Startups in Southeast Asia are moving into the real estate market and changing the way people find a home to buy or a place to rent. At least three of them, based in Hong Kong, Thailand, and Singapore, have a distinct expat influence.
Westerners and other foreign nationals who relocate to Asia for work or to settle have a choice of websites to help them find property. These websites, though, are often highly frustrating to navigate. Property postings that look like online classifieds and are overloaded with information (much of it irrelevant) make webpages complex and confusing.

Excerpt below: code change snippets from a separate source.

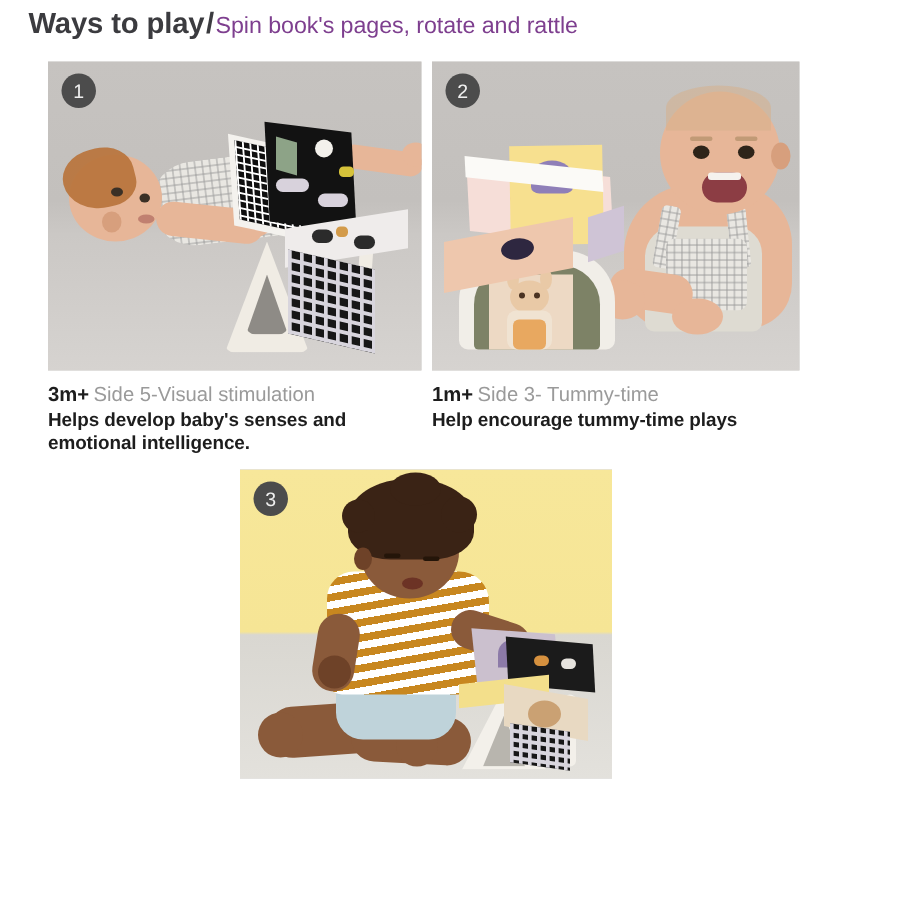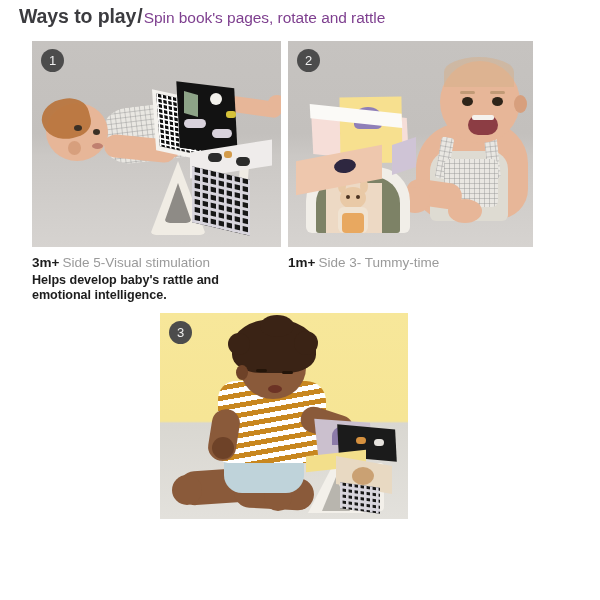--- a/index.html
+++ b/index.html
@@ -220,7 +220,7 @@
     <div class="cap-line1">
       <span class="cap-age">3m+</span><span class="cap-label">Side 5-Visual stimulation</span>
     </div>
-    <div class="cap-desc" style="max-width:215px;">Helps develop baby's rattle and emotional intelligence.</div>
+    <div class="cap-desc" style="max-width:215px;">Helps develop baby's senses and emotional intelligence.</div>
   </div>
 </div>
 

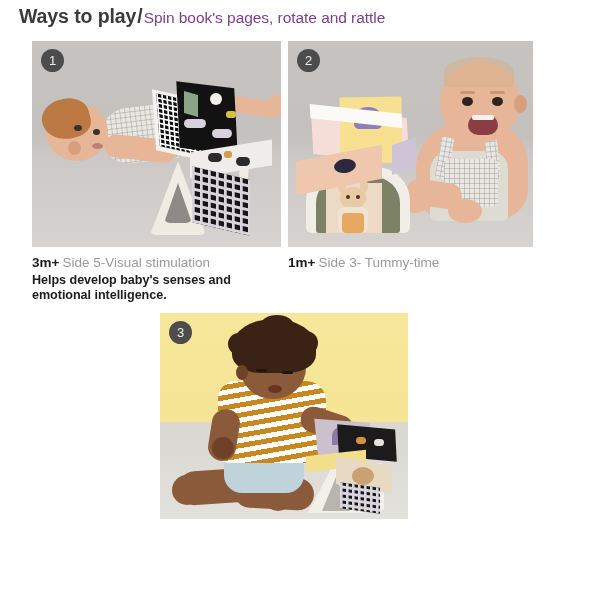--- a/index.html
+++ b/index.html
@@ -289,6 +289,7 @@
     <div class="cap-line1">
       <span class="cap-age">1m+</span><span class="cap-label">Side 3- Tummy-time</span>
     </div>
+    <div class="cap-desc" style="max-width:230px;">Help encourage tummy-time plays</div>
   </div>
 </div>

This is in contrast to the West where prominent property websites are user-friendly, rich in content, and feature comprehensive listings with photo references.
In addition, users in some countries find that it’s extremely difficult to get a fair price estimate on sale and rental properties from credible sources, turning the search for a place to stay into a nightmare.
Hong Kong’s Spacious
Spacious, a startup in Hong Kong, is succeeding in changing the house-hunting experience in Hong Kong. Co-Founders Asif Ghafoor and David Beatty, who come from families in London and Australia that are involved in property investment, were frustrated by the lack of market transparency in Hong Kong. They found local property websites had fake listings because agents were trying to chase up prices.
Seeing the opportunity, they set about creating what Ghafoor calls a “world-class user interface”. They launched their startup, Spacious, in August 2013 and raised US$500,000 in funding in March 2014, which allowed them to expand the team. The company ambition is to become the “go to” real estate online portal via the web and smartphones.
Spacious improves the user experience by providing photo-centric neighbourhood and building guides to help users figure out where they want to live. Property listings feature market-related valuations and are updated daily. Users can also mark properties as spam to prevent estate agents from posting fake listings.
It is no secret that Thailand is a popular tourist destination and many vacationers are deciding to make Thailand their home. There is also a trend amongst tourists is to find a traditional Thai house rather than a hotel to stay in, which has created an opportunity for local home owners. In Phuket these developments have led to a 7% growth in the local property market over the past three years.
However, for expats looking for property, the local websites offer enticing pictures but not much information and too many outdated listings.
Real estate startup FazWaz aims to change that. The startup has launched a data-driven condominium real estate platform, with more than 40 developments and 2,500 units on display. Price comparison tools, listings placed side by side, and all fees and costs clearly highlighted, help buyers to make educated decisions.
Paul Trayman, head of biz dev at FazWaz told e27 that they have no direct competition in Thailand yet. The platform analyses millions of data points in relation to property sales along with their respective developer characteristics in the Thailand market. FazWaz’s algorithm compares unit prices and takes into account economic trends in different geographical locations. The startup has plans to expand to three other locations within the coming months. The startup has been bootstrapped up to now.
Singapore is another destination that draws expats for work and launching businesses. High-profile expat and investor in Singapore startup 99.co, Facebook co-founder Eduardo Saverin, explained his reason for investing in the property portal at the announcement of a new funding round in January this year.
“When I was trying to find a home for myself here in Singapore a few years ago, 99.co didn’t exist and I naturally explored all web and mobile tools available, and I was nothing short of disappointed,” said Saverin. “Were the listings real and available? Was the pricing data and other details accurate? Why so many duplicates? It was a high-friction and time-consuming experience that had to change.”
Because agents are required to pay to have property listed, the agents who can pay the most, have their listing featured more prominently, regardless of the suitability of the property. 99.co does things differently. The startup takes a more user-centric approach, it doesn’t prioritize any results and uses only its search algorithm to surface listings.
“We’re offering a new way of doing property search. Our search results are relevant to our visitors and not corrupted by advertising money,” CEO and co-founder, Darius Cheung, told TechCrunch.
99.co announced at its official launch that it had received an investment of US$1.6 million from Saverin and leading venture capital firm Sequoia Capital, bringing its total investment to US$2 million.
The Asian property market is enormous and there is a clear gap in the market to improve the online property search experience for users. It will be interesting to see if and how these new startups, led by expats, will affect traditional property websites in the region.